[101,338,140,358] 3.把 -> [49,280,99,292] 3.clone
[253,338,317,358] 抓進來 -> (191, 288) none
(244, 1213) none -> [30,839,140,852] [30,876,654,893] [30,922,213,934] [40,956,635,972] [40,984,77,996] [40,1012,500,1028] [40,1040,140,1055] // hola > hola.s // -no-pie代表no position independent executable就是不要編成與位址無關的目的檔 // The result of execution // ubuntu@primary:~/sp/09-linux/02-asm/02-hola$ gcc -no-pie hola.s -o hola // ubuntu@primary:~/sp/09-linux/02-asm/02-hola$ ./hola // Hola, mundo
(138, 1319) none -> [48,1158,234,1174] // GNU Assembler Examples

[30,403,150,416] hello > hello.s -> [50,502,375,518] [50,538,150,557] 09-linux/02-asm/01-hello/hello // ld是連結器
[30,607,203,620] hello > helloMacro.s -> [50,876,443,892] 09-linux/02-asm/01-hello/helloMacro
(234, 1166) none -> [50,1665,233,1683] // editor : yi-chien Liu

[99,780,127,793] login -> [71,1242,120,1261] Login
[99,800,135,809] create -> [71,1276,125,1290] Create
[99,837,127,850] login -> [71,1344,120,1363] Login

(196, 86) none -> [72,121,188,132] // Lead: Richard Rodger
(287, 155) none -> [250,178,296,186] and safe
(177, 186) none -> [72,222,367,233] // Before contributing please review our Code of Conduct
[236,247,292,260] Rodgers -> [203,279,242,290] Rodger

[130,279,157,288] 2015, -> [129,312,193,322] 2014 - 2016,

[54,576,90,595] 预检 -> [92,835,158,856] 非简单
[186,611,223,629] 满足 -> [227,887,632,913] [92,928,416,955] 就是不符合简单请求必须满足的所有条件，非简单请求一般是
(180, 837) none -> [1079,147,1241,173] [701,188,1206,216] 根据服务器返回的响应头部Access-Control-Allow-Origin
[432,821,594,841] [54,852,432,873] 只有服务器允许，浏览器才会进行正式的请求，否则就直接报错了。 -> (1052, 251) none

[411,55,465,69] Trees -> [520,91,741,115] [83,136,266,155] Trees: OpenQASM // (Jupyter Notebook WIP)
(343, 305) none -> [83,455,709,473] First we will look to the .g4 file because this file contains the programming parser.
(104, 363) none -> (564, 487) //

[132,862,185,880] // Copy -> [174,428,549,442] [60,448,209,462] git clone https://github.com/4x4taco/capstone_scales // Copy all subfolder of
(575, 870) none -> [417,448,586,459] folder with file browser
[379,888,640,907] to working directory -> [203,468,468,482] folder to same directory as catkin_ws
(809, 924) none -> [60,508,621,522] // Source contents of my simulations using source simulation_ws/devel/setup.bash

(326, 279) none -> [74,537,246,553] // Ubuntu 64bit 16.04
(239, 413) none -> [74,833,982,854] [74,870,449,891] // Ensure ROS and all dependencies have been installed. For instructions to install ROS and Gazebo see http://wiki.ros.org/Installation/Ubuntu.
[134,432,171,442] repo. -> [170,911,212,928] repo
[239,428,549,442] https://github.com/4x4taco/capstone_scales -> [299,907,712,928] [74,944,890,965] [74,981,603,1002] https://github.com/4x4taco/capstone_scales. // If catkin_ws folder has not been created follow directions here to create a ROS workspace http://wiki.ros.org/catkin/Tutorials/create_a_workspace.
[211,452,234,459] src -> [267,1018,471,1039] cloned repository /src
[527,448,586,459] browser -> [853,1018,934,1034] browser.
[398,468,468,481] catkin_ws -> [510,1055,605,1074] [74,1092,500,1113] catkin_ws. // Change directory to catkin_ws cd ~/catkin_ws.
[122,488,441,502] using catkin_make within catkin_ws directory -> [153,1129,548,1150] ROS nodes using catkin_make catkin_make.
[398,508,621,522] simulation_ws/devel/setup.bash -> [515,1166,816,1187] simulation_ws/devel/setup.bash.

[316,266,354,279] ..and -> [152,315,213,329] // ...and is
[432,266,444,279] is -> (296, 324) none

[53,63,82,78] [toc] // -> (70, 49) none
^^^^
• [ACTION ITEM]:
In the material above, find every line with the word "using" and show it.

• [RESPONSE TO THE TASK]:
(809, 924) none -> [60,508,621,522] // Source contents of my simulations using source simulation_ws/devel/setup.bash
[122,488,441,502] using catkin_make within catkin_ws directory -> [153,1129,548,1150] ROS nodes using catkin_make catkin_make.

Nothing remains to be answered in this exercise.